(Revision comparison data)
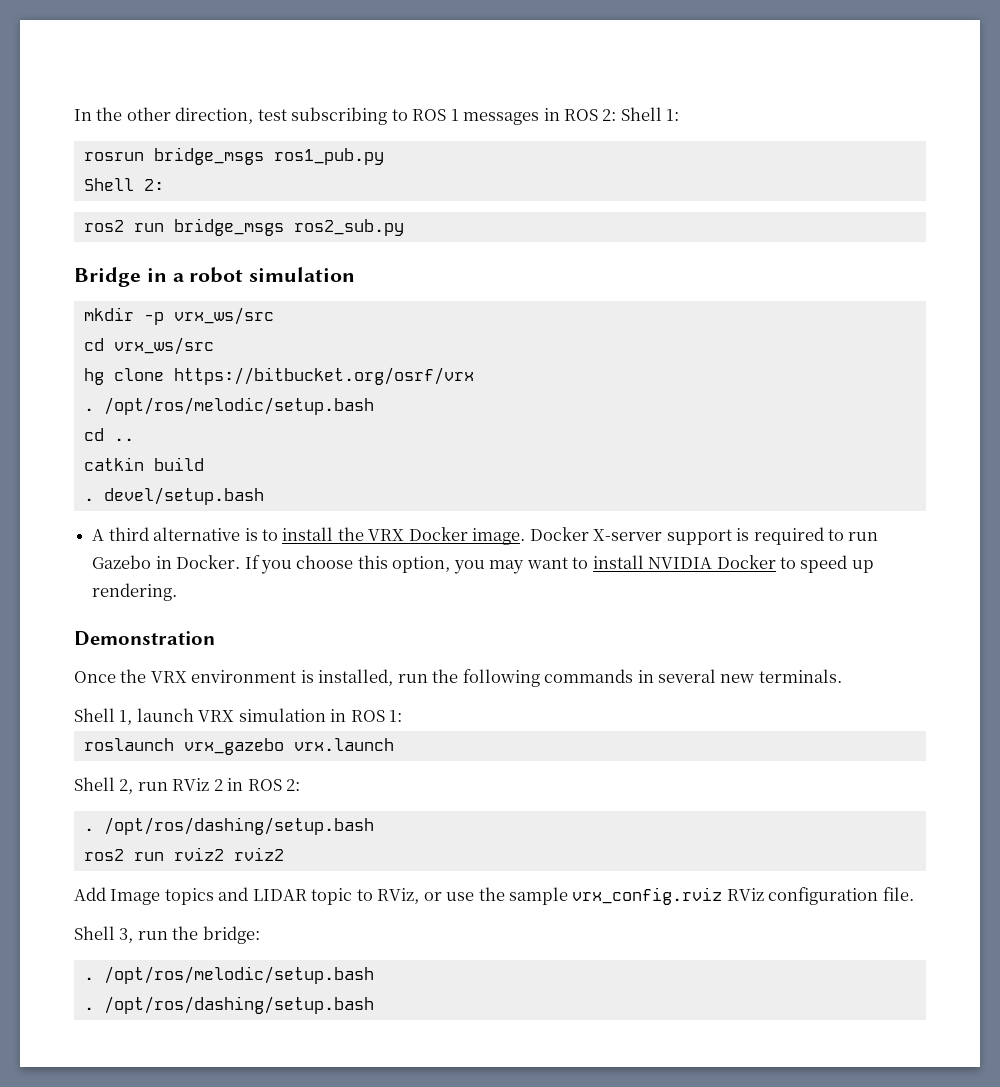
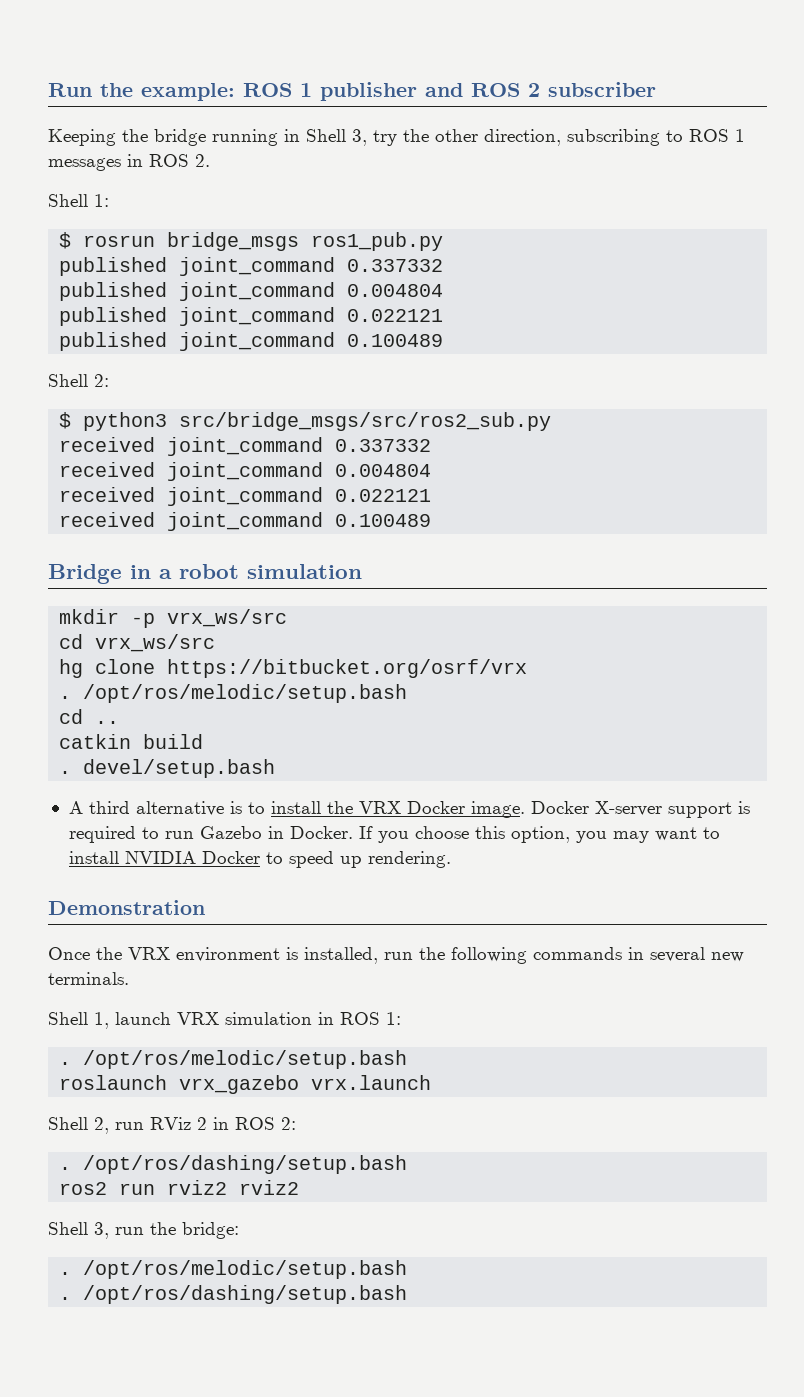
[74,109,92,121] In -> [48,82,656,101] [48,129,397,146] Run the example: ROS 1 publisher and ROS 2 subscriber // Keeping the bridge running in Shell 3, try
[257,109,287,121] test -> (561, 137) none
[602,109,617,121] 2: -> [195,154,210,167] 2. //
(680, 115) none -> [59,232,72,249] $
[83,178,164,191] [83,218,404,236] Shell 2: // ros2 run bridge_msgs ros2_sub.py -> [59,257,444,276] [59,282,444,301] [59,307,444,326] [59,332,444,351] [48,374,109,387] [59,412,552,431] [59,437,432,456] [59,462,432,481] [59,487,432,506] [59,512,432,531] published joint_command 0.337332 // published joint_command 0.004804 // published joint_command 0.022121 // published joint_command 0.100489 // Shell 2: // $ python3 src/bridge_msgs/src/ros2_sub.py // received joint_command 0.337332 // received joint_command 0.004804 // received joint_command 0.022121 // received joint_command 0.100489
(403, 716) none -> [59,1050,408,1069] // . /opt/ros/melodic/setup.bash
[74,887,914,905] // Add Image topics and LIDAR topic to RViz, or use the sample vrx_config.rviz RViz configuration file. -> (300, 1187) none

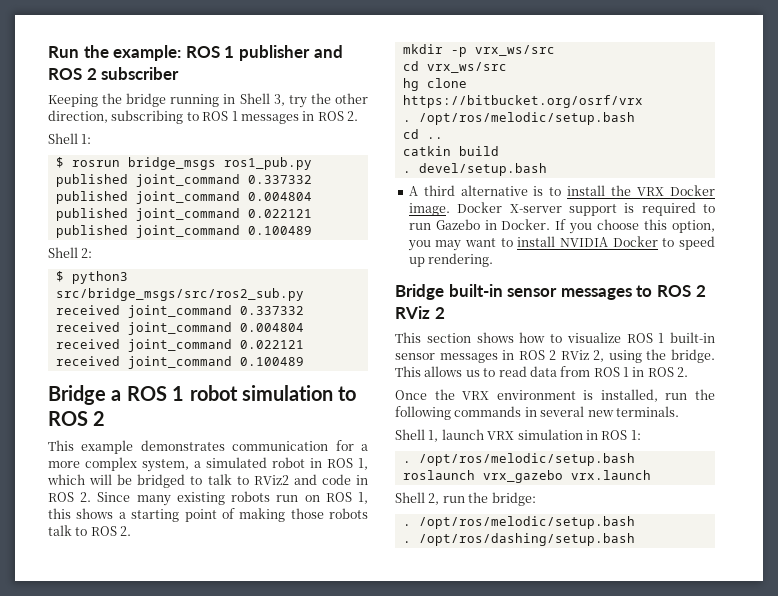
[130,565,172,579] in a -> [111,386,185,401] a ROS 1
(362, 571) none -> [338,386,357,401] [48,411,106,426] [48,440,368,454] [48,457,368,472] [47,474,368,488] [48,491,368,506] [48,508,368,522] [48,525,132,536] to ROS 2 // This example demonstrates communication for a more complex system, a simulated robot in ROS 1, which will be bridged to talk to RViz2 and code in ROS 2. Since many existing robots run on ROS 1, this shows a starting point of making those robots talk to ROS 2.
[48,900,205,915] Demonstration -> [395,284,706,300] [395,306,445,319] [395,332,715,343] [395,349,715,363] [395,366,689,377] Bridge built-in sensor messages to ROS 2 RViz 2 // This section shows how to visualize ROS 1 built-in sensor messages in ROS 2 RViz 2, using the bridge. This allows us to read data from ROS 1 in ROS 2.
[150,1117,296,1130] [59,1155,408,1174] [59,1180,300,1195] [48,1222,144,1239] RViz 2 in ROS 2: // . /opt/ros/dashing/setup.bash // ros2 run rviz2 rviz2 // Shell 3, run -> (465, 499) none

...

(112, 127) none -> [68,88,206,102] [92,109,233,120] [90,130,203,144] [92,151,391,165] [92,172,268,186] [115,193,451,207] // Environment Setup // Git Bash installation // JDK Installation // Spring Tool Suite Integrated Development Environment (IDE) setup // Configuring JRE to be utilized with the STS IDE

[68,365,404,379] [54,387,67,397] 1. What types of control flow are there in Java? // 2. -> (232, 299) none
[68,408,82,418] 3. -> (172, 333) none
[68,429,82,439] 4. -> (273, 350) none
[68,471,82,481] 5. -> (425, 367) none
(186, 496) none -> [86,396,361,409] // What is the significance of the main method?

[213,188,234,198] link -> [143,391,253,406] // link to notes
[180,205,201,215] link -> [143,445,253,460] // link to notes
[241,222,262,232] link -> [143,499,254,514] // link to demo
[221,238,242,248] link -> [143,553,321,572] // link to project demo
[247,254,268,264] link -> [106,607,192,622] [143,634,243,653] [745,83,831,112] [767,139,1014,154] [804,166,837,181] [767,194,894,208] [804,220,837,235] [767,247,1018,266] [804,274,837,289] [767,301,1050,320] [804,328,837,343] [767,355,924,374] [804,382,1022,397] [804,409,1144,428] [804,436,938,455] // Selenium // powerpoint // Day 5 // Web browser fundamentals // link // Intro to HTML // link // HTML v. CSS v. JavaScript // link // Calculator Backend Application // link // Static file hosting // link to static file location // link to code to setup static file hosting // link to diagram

- Your objective
Return every line of the preceding records in which the word "code" appears.

- Task response
(362, 571) none -> [338,386,357,401] [48,411,106,426] [48,440,368,454] [48,457,368,472] [47,474,368,488] [48,491,368,506] [48,508,368,522] [48,525,132,536] to ROS 2 // This example demonstrates communication for a more complex system, a simulated robot in ROS 1, which will be bridged to talk to RViz2 and code in ROS 2. Since many existing robots run on ROS 1, this shows a starting point of making those robots talk to ROS 2.
[247,254,268,264] link -> [106,607,192,622] [143,634,243,653] [745,83,831,112] [767,139,1014,154] [804,166,837,181] [767,194,894,208] [804,220,837,235] [767,247,1018,266] [804,274,837,289] [767,301,1050,320] [804,328,837,343] [767,355,924,374] [804,382,1022,397] [804,409,1144,428] [804,436,938,455] // Selenium // powerpoint // Day 5 // Web browser fundamentals // link // Intro to HTML // link // HTML v. CSS v. JavaScript // link // Calculator Backend Application // link // Static file hosting // link to static file location // link to code to setup static file hosting // link to diagram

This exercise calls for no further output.